→ Task
Locate, in the data below, the line that contains "left: 406px ->" and the line that contains "قرارات الأمم المتحدة"; reproduce exactly those two lines and every line between them, nothing more.

→ Material for this task
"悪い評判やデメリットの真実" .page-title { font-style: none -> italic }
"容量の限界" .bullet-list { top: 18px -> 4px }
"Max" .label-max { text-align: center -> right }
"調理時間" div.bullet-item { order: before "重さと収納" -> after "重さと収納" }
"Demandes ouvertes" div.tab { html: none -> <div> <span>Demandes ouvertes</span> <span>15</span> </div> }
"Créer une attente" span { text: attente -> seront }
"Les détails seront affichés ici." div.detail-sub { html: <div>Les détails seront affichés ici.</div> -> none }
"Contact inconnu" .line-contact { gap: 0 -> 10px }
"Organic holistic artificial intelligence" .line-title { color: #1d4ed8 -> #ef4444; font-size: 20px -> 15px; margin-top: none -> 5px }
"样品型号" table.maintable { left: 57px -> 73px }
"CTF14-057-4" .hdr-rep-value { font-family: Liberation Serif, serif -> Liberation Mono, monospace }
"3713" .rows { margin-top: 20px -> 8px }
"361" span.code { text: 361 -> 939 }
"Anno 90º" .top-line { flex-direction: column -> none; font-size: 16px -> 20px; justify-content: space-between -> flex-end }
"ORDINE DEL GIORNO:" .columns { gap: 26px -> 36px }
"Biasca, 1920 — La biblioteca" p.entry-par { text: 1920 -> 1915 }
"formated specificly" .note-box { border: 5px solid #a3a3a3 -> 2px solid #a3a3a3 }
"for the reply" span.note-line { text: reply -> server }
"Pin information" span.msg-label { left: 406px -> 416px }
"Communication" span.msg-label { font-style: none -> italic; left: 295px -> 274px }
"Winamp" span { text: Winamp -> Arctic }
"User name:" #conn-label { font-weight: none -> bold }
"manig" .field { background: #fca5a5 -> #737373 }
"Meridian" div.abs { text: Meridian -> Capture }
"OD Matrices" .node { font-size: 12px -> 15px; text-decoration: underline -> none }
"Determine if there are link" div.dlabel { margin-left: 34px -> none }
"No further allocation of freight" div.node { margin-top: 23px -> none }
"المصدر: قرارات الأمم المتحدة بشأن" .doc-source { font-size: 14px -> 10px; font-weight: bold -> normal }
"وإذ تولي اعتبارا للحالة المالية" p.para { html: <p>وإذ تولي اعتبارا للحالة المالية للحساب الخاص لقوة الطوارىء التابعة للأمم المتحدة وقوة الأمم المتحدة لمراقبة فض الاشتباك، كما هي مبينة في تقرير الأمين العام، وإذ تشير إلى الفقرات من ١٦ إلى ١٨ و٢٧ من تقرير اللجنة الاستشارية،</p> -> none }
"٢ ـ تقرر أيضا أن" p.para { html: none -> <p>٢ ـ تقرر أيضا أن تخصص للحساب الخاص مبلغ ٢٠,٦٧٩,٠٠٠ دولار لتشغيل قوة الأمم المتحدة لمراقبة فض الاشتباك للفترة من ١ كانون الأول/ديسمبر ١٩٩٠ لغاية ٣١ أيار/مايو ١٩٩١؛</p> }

→ Worked solution
"Pin information" span.msg-label { left: 406px -> 416px }
"Communication" span.msg-label { font-style: none -> italic; left: 295px -> 274px }
"Winamp" span { text: Winamp -> Arctic }
"User name:" #conn-label { font-weight: none -> bold }
"manig" .field { background: #fca5a5 -> #737373 }
"Meridian" div.abs { text: Meridian -> Capture }
"OD Matrices" .node { font-size: 12px -> 15px; text-decoration: underline -> none }
"Determine if there are link" div.dlabel { margin-left: 34px -> none }
"No further allocation of freight" div.node { margin-top: 23px -> none }
"المصدر: قرارات الأمم المتحدة بشأن" .doc-source { font-size: 14px -> 10px; font-weight: bold -> normal }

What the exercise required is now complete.